風営法改正の影響もあり、経営が立ち行かなくなったストリップ劇場「WS劇場」を芝居小屋として立て直すべく奮闘する演出家クベ。彼を中心に、クベシアターの劇団員、八分神社の神主と巫女、クベを翻弄する案内所のおばば、ワケあり?のジャズ喫茶マスターら、八分坂に生きる人々の物語。

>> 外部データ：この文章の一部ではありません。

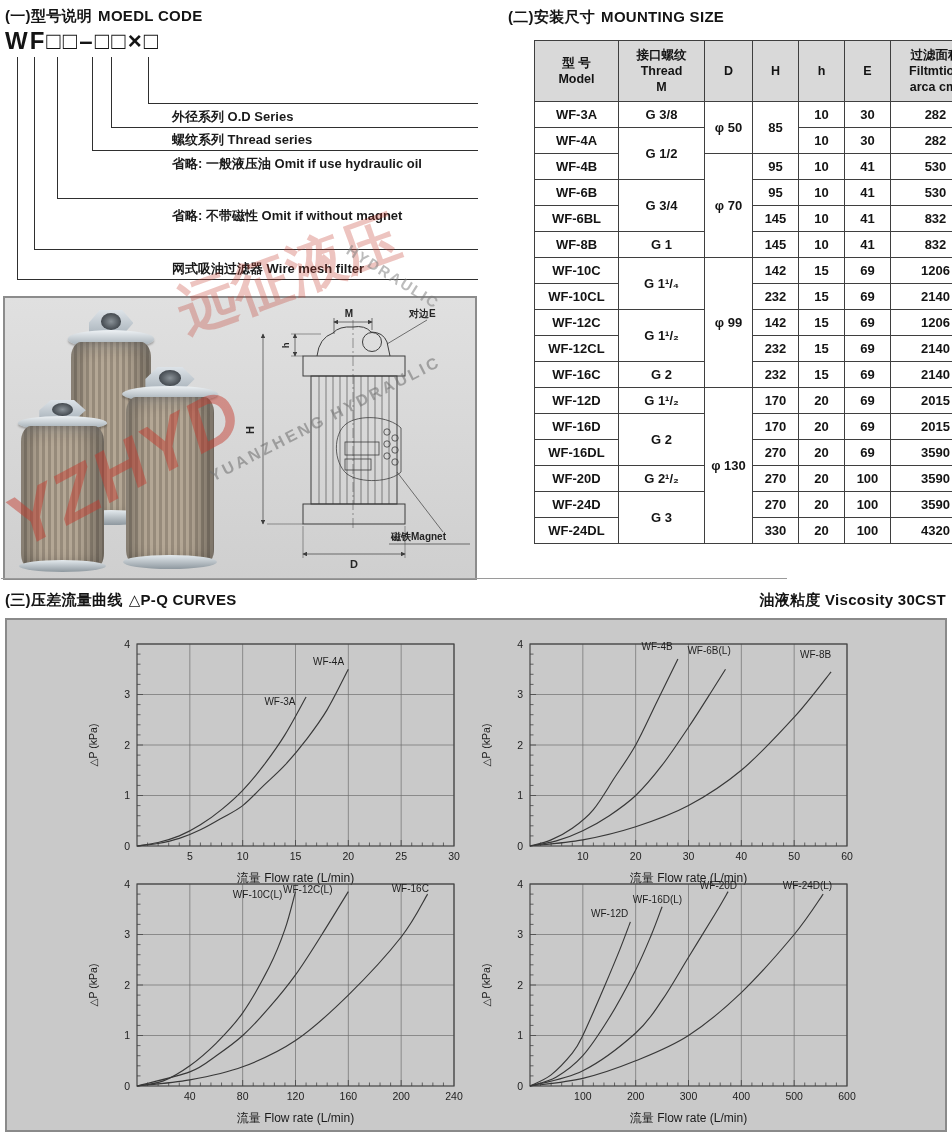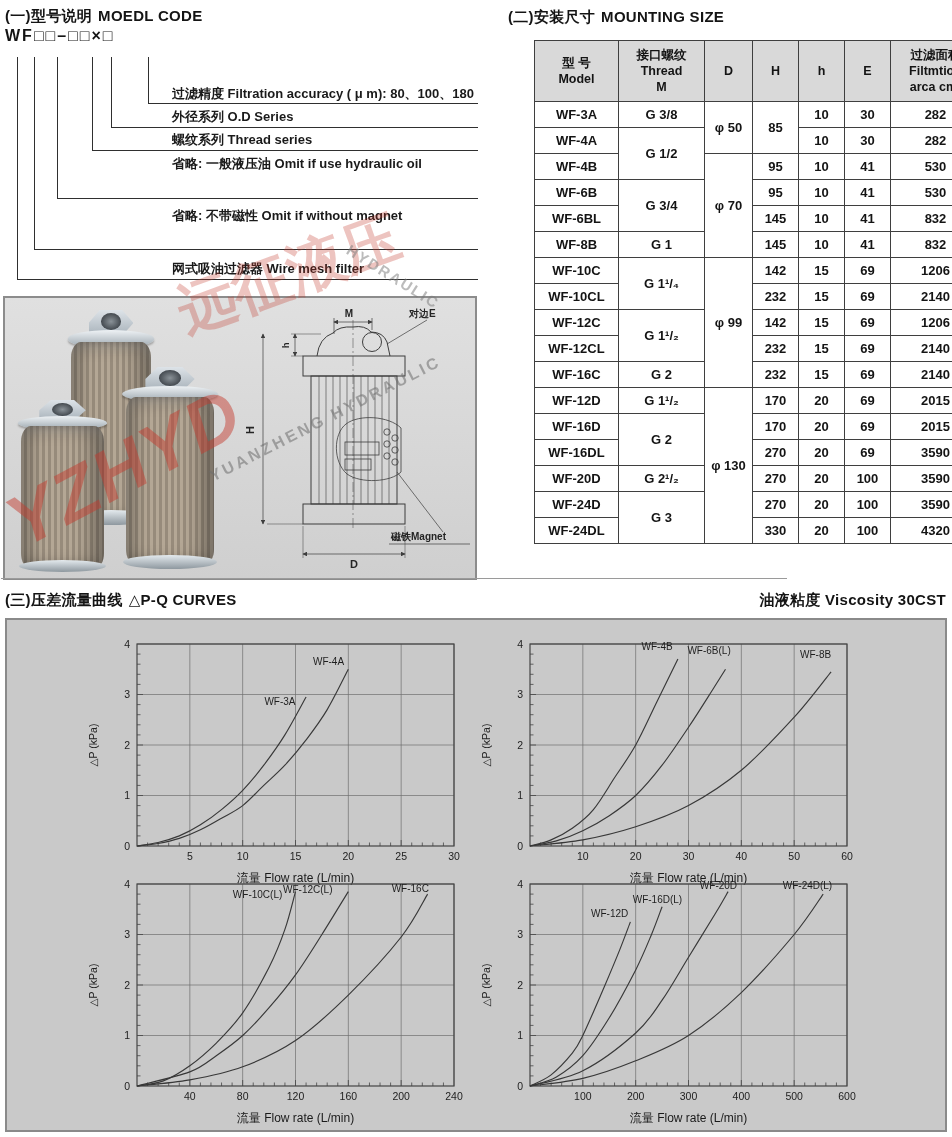"WF□□–□□×□" #model-code { font-size: 16px -> 24px }
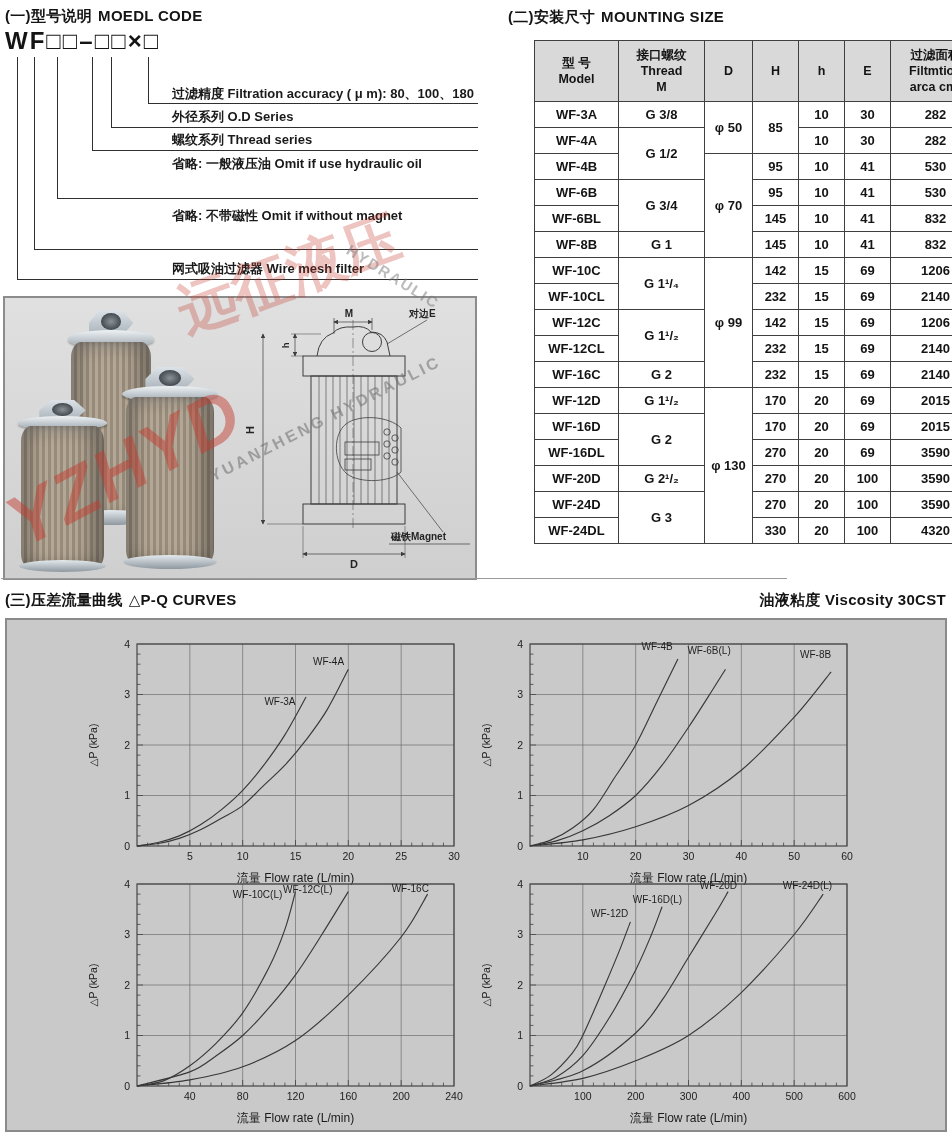"过滤精度 Filtration accuracy ( μ" div.abs { html: <div> <div>过滤精度 Filtration accuracy ( μ m): 80、100、180</div> </div> -> none }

全員演技経験ナシの劇団員が芝居に情熱を燃やす日は訪れる? クベは自らが理想とする舞台にたどり着くことができるのか?
■シナリオ全11話収録
■菅田将暉ほか主要キャストへの緊急アンケート掲載

現代の日本エンターテインメント界において、これほどまでに「笑い」と「知性」を高次元で融合させた作家は他にいないでしょう。三谷幸喜は、演劇、ドラマ、映画という境界を軽やかに飛び越え、緻密なパズルのような群像劇を構築する稀代のストーリーテラーです。劇団「東京サンシャインボーイズ」の旗揚げから始まった彼の歩みは、テレビドラマ『古畑任三郎』でミステリー脚本家としての地位を不動のものとし、映画『ラヂオの時間』では監督としても世界的な評価を確立しました。彼の描く世界は、一見すると滑稽な状況に置かれた人々が、必死に格闘する姿を通して人間の愛おしさを浮き彫りにします。キャリア統計によれば、これまで69作品に携わり、平均評価★7.2という驚異的な安定感を誇っています。特に得意とするコメディやミステリーの枠組みを借りて、極限状態における人間の本質を炙り出す手腕は唯一無二と言えるでしょう。ワンシチュエーションで繰り広げられるスリリングな会話劇や、歴史的事実を大胆に解釈し直す独創的な視点は、単なる娯楽の枠を超え、日本映画界に「ウェルメイド・プレイ」の真髄を刻み込みました。観客の期待を優雅に裏切り、想像を超える知的な興奮を提供し続ける彼は、今や日本の物語文化そのものを牽引する、生ける伝説の一人といっても過言ではありません。
実写化・アニメ化された映画やドラマを観て、原作小説ならではの美しい心理描写や、映像化で新たに加えられた解釈・演出との違いを楽しみましょう。